I would like to build an AI for the following game:
there are two players on a M x N board
each player can move up/down or left/right
there are different items on the board
the player wins who has more items than the other player in as many categories as possible (having more items in one category makes you the winner of this category, the player with more categories wins the game)
in one turn you can either pick up an item you are standing on or move
player moves are made at the same time
two players standing on the same field have a 0.5 pickup chance if both do it
The game ends if one of the following condition is met:
all the items have been picked up
there is already a clear winner since one player has has more than half the items of more than half of the categories
I have no idea of AI, but I have taken a machine learning class some time ago.

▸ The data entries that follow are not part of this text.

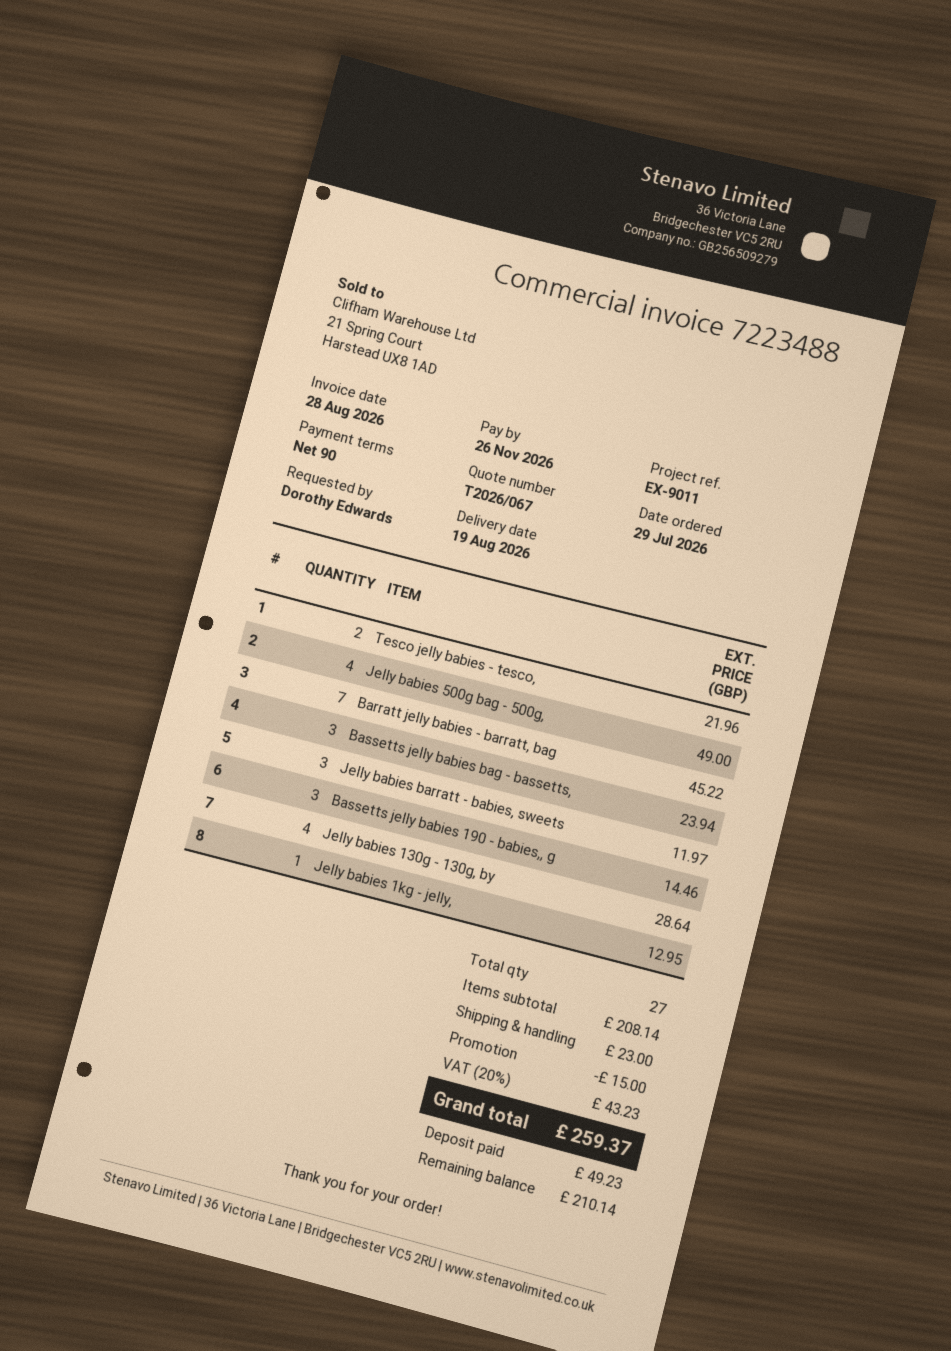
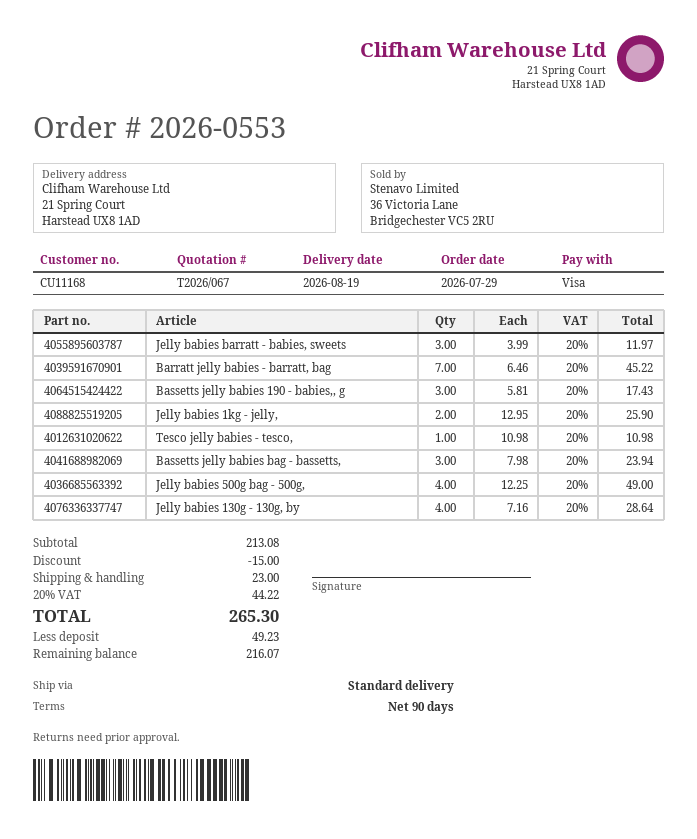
Tesco jelly babies - tesco,: 2 for 21.96 -> 1 for 10.98
Bassetts jelly babies 190 - babies,, g: 3 for 14.46 -> 3 for 17.43
Jelly babies 1kg - jelly,: 1 for 12.95 -> 2 for 25.90
subtotal: 208.14 -> 213.08
tax: 20% = 43.23 -> 20% = 44.22
total: 259.37 -> 265.30
balance: 210.14 -> 216.07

How do I get started on such a problem?
Is there a generalization of this problem?
The canonical choice for adversarial search games like you proposed (called two player zero-sum games) is called Minimax search. From wikipedia, the goal of Minimax is to
Minimize the possible loss for a worst case (maximum loss) scenario. Alternatively, it can be thought of as maximizing the minimum gain.
Hence, it is called minimax, or maximin. Essentially you build a tree of Max and Min levels, where the nodes each have a branching factor equal to the number of possible actions at each turn, 4 in your case. Each level corresponds to one of the player's turns, and the tree extends until the end of the game, allowing you to search for the optimal choice at each turn, assuming the opponent is playing optimally as well. If your opponent is not playing optimally, you will only score better. Essentially, at each node you simulate every possible game and choose the best action for the current turn.
If it seems like generating all possible games would take a long time, you are correct, it's an exponential complexity algorithm. From here you would want to investigate alpha-beta pruning, which essentially allows you to eliminate some of the possible games you are enumerating based on the values you have found so far, and is a fairly simple modification of minimax. This solution will still be optimal. I defer to the wikipedia article for further explanation.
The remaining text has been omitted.